Third, we need to take action to improve people’s health information literacy to reduce people’s COVID-19 vaccine hesitancy, and this requires the joint efforts of many parties. The government can teach people how to distinguish the authenticity of COVID-19 vaccine-related information through various social media or other channels, and provide authoritative access to relevant information. Social media companies can set up accuracy alerts on social media to remind users of the need to be aware of the accuracy of the content they are viewing when viewing posts on social media.11 Citizens can take the initiative to learn about COVID-19 vaccine, obtain relevant health information, and improve their own information screening ability.

4.3. Strengths, limitations & future research

This study measured vaccine hesitancy and provided valuable information about the prevalence of COVID-19 vaccine hesitancy in mainland China. In addition, the relationship between social media use, media trust, health information literacy, and COVID-19 vaccine hesitancy were also explored empirically. The limitations of this study consist mainly of the following points. Firstly, the sample for this study may not be representative enough and there is selection bias since the study draws its sample from the Credamo platform, where the established sample is similar in terms of educational attainment, age and other characteristics; at the same time, this survey is subject to the Hawthorne Effect, and study participants may change their behavioral tendencies while taking the survey due to, for example, awareness that they are being studied, leading to a degree of reporting bias, so our findings may not fully reflect the true picture. Secondly, this study ignored the effect of confounding factors and did not treat them accordingly. Further research could reveal other potentially important influences. In addition, as mentioned above, this study contradicts some previous findings regarding the correlation between frequency of social media use and vaccine hesitancy, so further research in this area could be pursued.

5. Conclusion

Addressing COVID-19 vaccine hesitancy is key to ending the COVID-19 pandemic. This study suggests that social media use, media trust and health information literacy were negatively associated with COVID-19 vaccine hesitancy. Therefore, joint efforts by the government, social media companies, and individuals are needed to alleviate COVID-19 vaccine hesitancy and increase the public’s willingness to get vaccinated.

Acknowledgments

The authors are grateful to Ms. Aruhan Mu and Ms. Feiyang Zheng at School of Medicine and Health Management, Huazhong University of Science & Technology, who gave valuable advices on this paper.

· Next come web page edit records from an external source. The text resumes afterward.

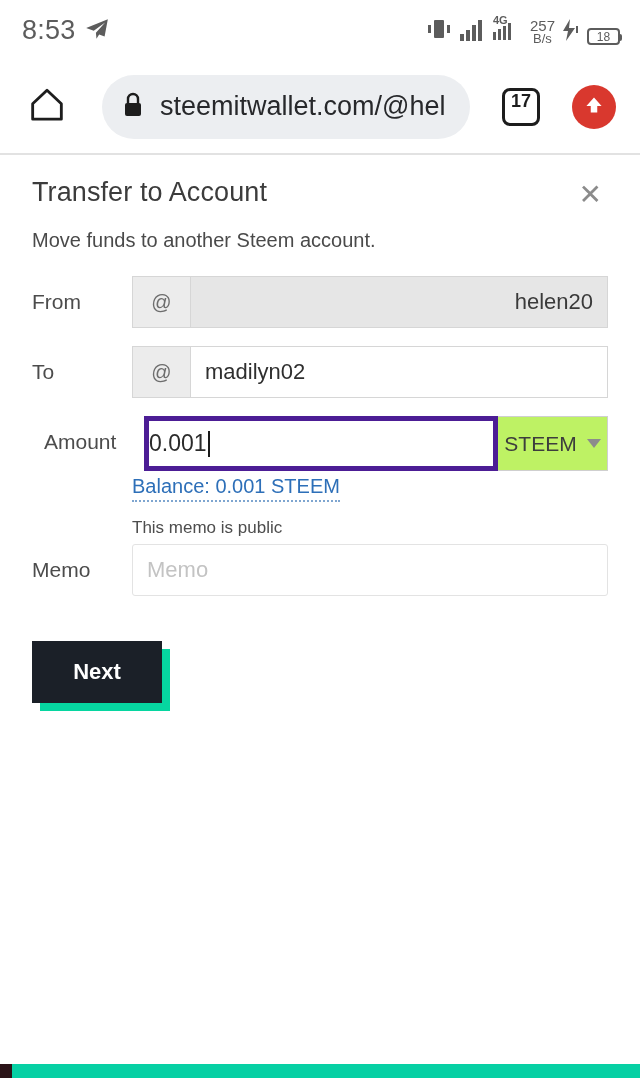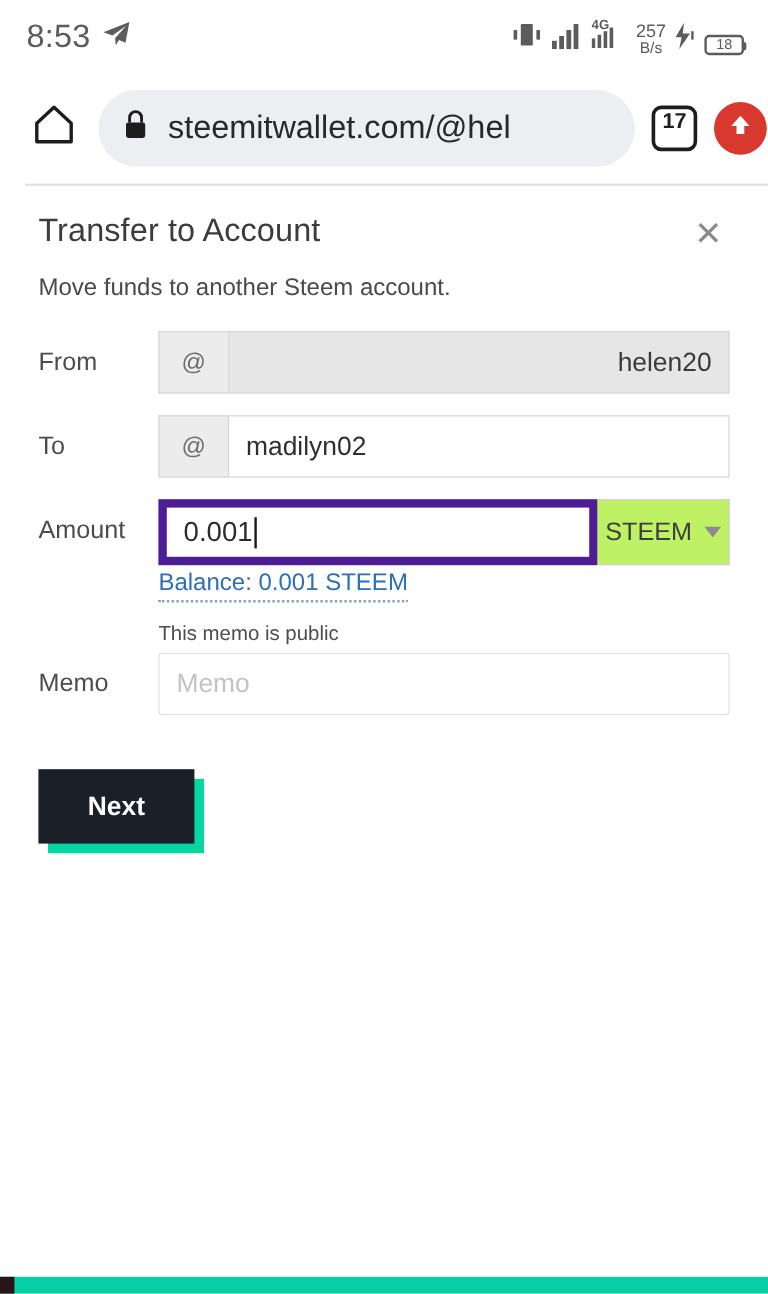"steemitwallet.com/@hel" .browserbar { gap: 14px -> 32px; margin-left: 21px -> none; padding: 0 1px -> 0 24px }
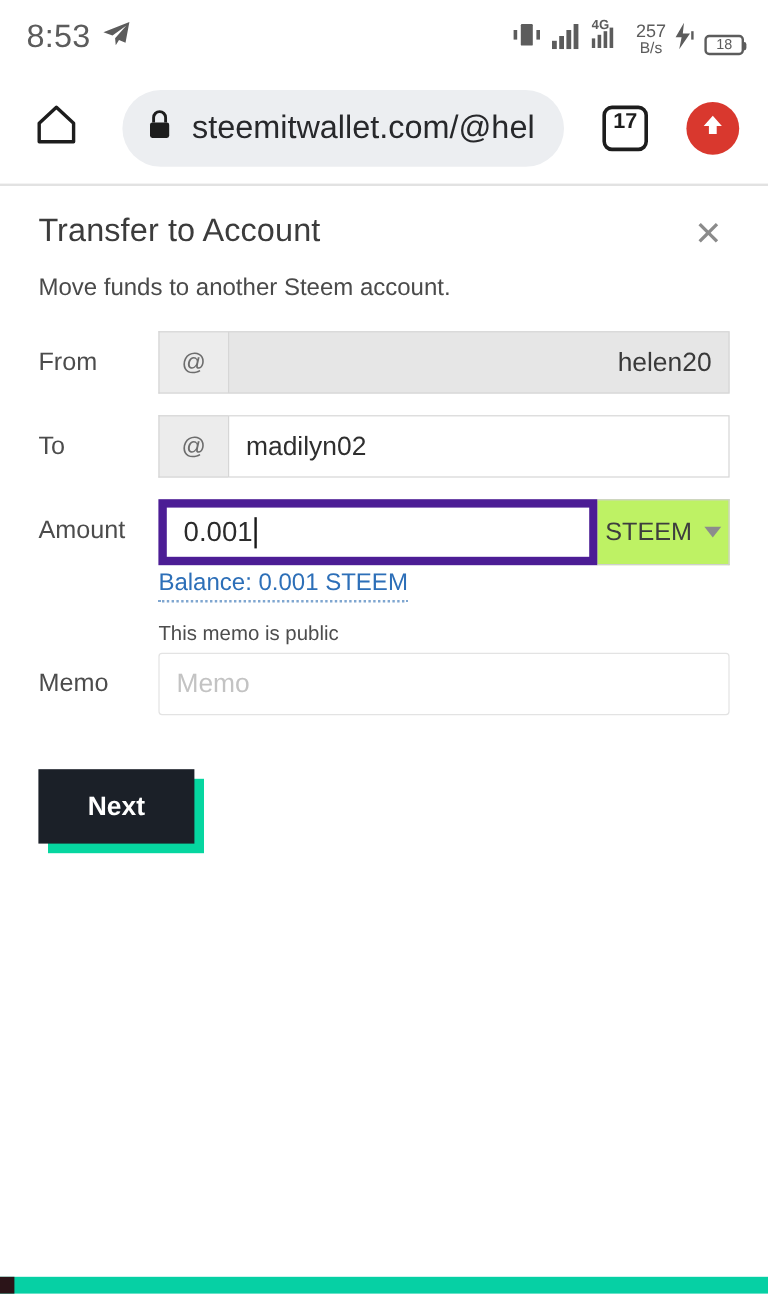"Amount" .amount-label { margin-left: none -> 12px }
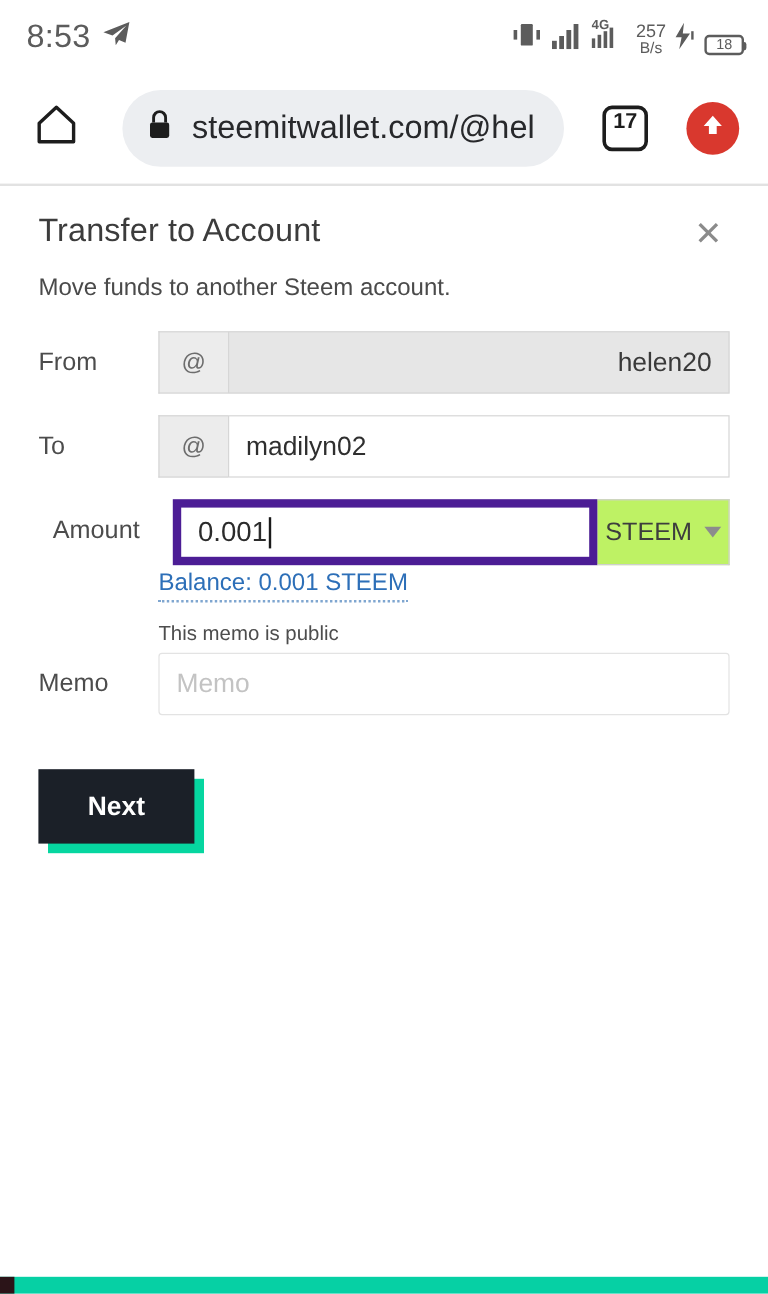"0.001" .amount-input { border: 7px solid #4c1d95 -> 5px solid #4c1d95; padding: 0 14px -> 0 0 }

Authors’ contributions and Authorship

Hui Ouyang (HO), Xiaohan Ma (XM) and Dr. Xiang Wu (XW) designed the study. HO organized the data, conducted the statistical analysis, and drafted the first version of the manuscript. XW and XM revised the manuscript. All authors attest they meet the ICMJE criteria for authorship.

Disclosure statement

No potential conflict of interest was reported by the author(s).

Ethical approval

This study is a survey study and is non-interventional, so ethical approval was not required. The study was conducted using the Credamo platform, and participants voluntarily completed the questionnaire on the platform. All participants were informed of the reason for conducting the study through the questionnaire instructions before the start of the survey, and were assured that the questionnaire was for research use only and strictly confidential. Therefore, all participants who participated in this questionnaire agreed to participate in this study.